Third, there's a profound failure to recognize the difference between responsible management and public transparency. Transparency for public agencies entails knowing how their money is spent, how they're faring, and expecting organizational leaders to report on organizational performance. It typically doesn't entail reporting on how many traffic citations individual LAPD officers issued or what kind of performance review a National Guardsman was given by his commanding officer. Why? Because we recognize that these data are inevitably imperfect, limited measures and that using them sensibly requires judgment. Sensible judgment becomes much more difficult when decisions are made in the glare of the public eye.
So, where do I come out? I'm for the smart use of value-added by districts or schools. I'm all for building and refining these systems and using them to evaluate, reward, and remove teachers. But I think it's a mistake to get in the business of publicly identifying individual teachers in this fashion. I think it confuses as much as it clarifies, puts more stress on primitive systems than they can bear, and promises to unnecessarily entangle a useful management tool in personalities and public reputations.
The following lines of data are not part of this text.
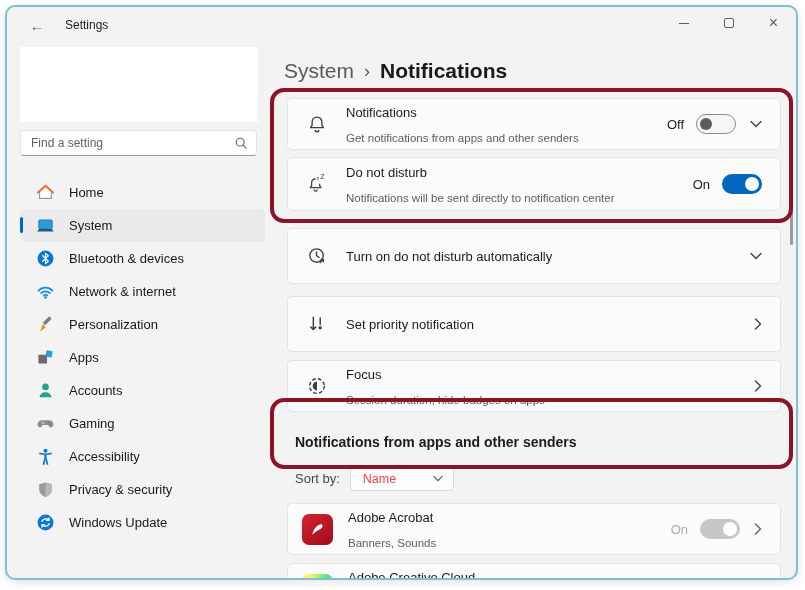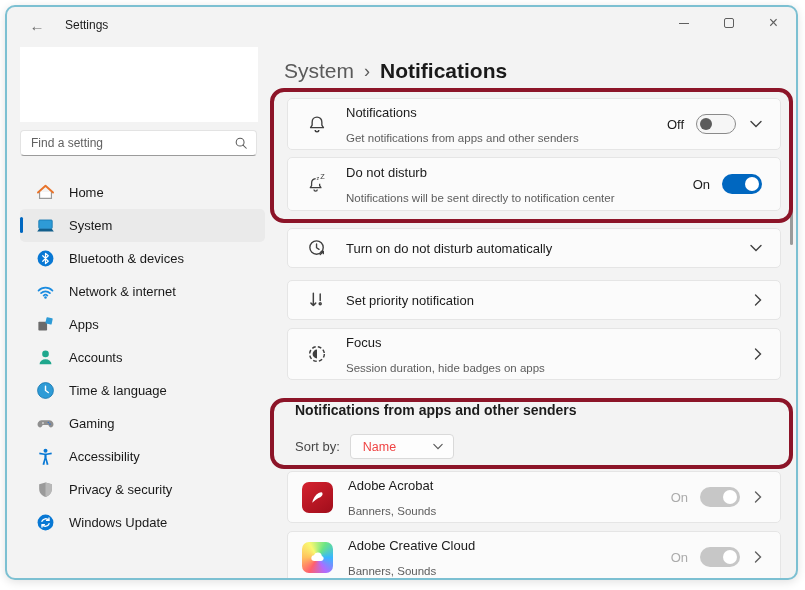--- a/index.html
+++ b/index.html
@@ -38,7 +38,7 @@
   .crumb-current { color:#1a1a1a; font-weight:700; }
   .content { margin-left:10px; width:494px; }
   .card { background:#fbfbfb; border:1px solid #e5e5e5; border-radius:5px; display:flex; align-items:center; padding:0 18px; }
-  .h52 { height:52px; } .h54 { height:54px; } .h44 { height:40px; }
+  .h52 { height:52px; } .h54 { height:54px; } .h44 { height:56px; }
   .mt7{margin-top:7px;} .mt17{margin-top:17px;} .mt12{margin-top:12px;} .mt8{margin-top:8px;} .mt15{margin-top:15px;}
   .card-icon { width:24px; flex:none; display:flex; align-items:center; }
   .card-text { margin-left:16px; display:flex; flex-direction:column; }

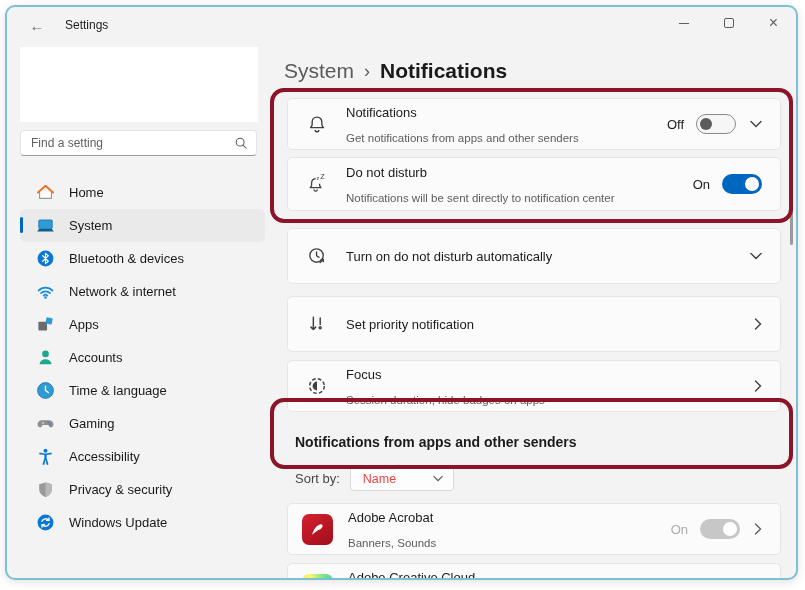--- a/index.html
+++ b/index.html
@@ -136,6 +136,13 @@
         </div>
         <div class="nav-item">
           <svg class="nav-icon" viewBox="0 0 24 24">
+              <rect x="12" y="1" width="4.5" height="12" rx="2" transform="rotate(45 14 7)" fill="#7d7d7d"></rect>
+              <path d="M8.5 11.5l4 4L5 21z" fill="#E8902A"></path>
+            </svg>
+          <span>Personalization</span>
+        </div>
+        <div class="nav-item">
+          <svg class="nav-icon" viewBox="0 0 24 24">
               <rect x="3" y="8.5" width="11" height="11" rx="1" fill="#6b6b6b"></rect>
               <rect x="12.5" y="3.5" width="8" height="8" rx="1" transform="rotate(12 16.5 7.5)" fill="#2E9BD6"></rect>
             </svg>

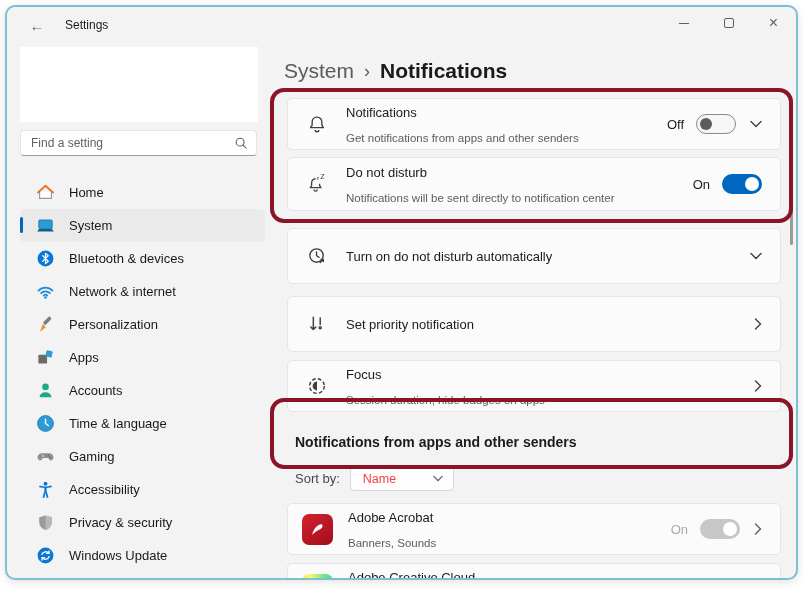--- a/index.html
+++ b/index.html
@@ -157,13 +157,6 @@
         </div>
         <div class="nav-item">
           <svg class="nav-icon" viewBox="0 0 24 24">
-              <circle cx="12" cy="12" r="10" fill="#2E9BD6" stroke="#1273AE"></circle>
-              <path d="M12 6.5V12l3.5 2.5" stroke="#fff" stroke-width="1.8" fill="none" stroke-linecap="round"></path>
-            </svg>
-          <span>Time &amp; language</span>
-        </div>
-        <div class="nav-item">
-          <svg class="nav-icon" viewBox="0 0 24 24">
               <path d="M7 8h10a5 5 0 0 1 4.5 7.2c-.9 1.9-3.2 2.3-4.6.8L15.5 14h-7l-1.4 2c-1.4 1.5-3.7 1.1-4.6-.8A5 5 0 0 1 7 8z" fill="#8f8f8f"></path>
               <circle cx="8.8" cy="11.3" r="1" fill="#fff"></circle>
               <circle cx="15.6" cy="10.8" r="1" fill="#3a74c9"></circle>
Sadly, this little drama is par for the course in K-12. In other sectors, folks develop useful tools to handle money, data, or personnel, and then they just use them. In education, reformers taken with their own virtue aren't satisfied by such mundane steps. So, we get the kind of overcaffeinated enthusiasm that turns value-added from a smart tool into a public crusade. (Just as we got NCLB's ludicrously bloated accountability apparatus rather than something smart, lean, and a bit more humble.) When the shortcomings become clear, when reanalysis shows that some teachers were unfairly dinged, or when it becomes apparent that some teachers were scored using sample sizes too small to generate robust estimates, value-added will suffer a heated backlash. And, if any states get into this public I.D. game (as some are contemplating), we'll be able to add litigation to the list. This will be unfortunate, but not an unreasonable response—and not surprising. After all, this is a movie we've seen too many times.